Discrimination usually tends to run afoul of discrimination laws.
And it’s not a good thing that these male members of Congress are also, in effect, shielding themselves from the contributions, wisdom, advice and expertise of their female staff. It means these members of Congress know less than they need to. I think we’re seeing the effects of that.
Mimms’ Atlantic colleague, religion writer Emma Green, doesn’t seem concerned about any of that. She’s more upset that all of this talk about the Billy Graham rule has made “Mike Pence’s Marriage … Fodder for the Culture Wars.”
That’s a remarkable way of looking at this. Apparently Mike Pence had just been ambling along, minding his own business, Mr. Live-and-Let-Live, when all of a sudden — wham! — the culture wars were imposed on him from without. This is an absurd way of framing the discussion. Mike Pence has been a culture-warrior for decades, always making a beeline to any microphone or camera before which he could make everybody’s marriage fodder for the culture wars.

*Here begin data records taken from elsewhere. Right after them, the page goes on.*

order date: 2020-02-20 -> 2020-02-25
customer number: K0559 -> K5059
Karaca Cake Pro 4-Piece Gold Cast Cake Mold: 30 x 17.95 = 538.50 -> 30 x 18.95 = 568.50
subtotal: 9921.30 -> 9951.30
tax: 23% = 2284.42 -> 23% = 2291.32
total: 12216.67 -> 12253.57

The framing device of innocent Mike Pence, non-combatant dragged into the culture-wars is horribly misleading. So is this bit from Green:
Some folks — mostly journalists and entertainers on Twitter — have reacted with surprise, anger, and sarcasm to the Pence family rule. Socially liberal or non-religious people may see Pence’s practice as misogynistic or bizarre. For a lot of conservative religious people, though, this set-up probably sounds normal, or even wise.
This isn’t what my Twitter timeline looked like. I saw Pence’s Graham Rule sanctimony discussed a lot — but not with any surprise, and not by “entertainers” or “non-religious people.” I saw it being critiqued and dissected by the army of young Christian women who have, for years now, been offering a pointed, determined, whip-smart analysis of the toxic “purity culture” that infects so much of American Christianity. That critique has gotten a lot of notice in recent years. The women making that critique have been condemned, often harshly, but they haven’t been refuted.
Because they’re, you know, right.
The critique of purity culture is now pervasive in a whole generation of evangelical (and formerly evangelical) women. This is kind of a huge story. And I think it’s probably a more important story than hand-wringing over the sarcasm of comedians on Twitter. Yet those voices — the voices of thousands of Christian women coming from the same evangelical sub-culture as Mike Pence — somehow didn’t make it into Green’s piece. That’s not good.
This is why Green’s conclusion lands with such an unsatisfying clank:
These aren’t just rules by, for, and about Mike Pence. This is how he and his wife, together, have chosen to navigate their marriage. That some people are so quick to be angered — and others are totally unsurprised — shows how divided America has become about the fundamental claim embedded in the Pence family rule: that understandings of gender should guide the boundaries around people’s everyday interactions, and protecting a marriage should take precedence over all else, even if the way of doing it seems strange to some, and imposes costs on others.
Again, that ignores the voices of the many Christians who are totally unsurprised, but still angry, about this kind of harmful practice, which imposes disproportionate costs on some without actually doing much of anything to protect marital faithfulness.
It’s creepy. Creepiness is not a friend of marital fidelity.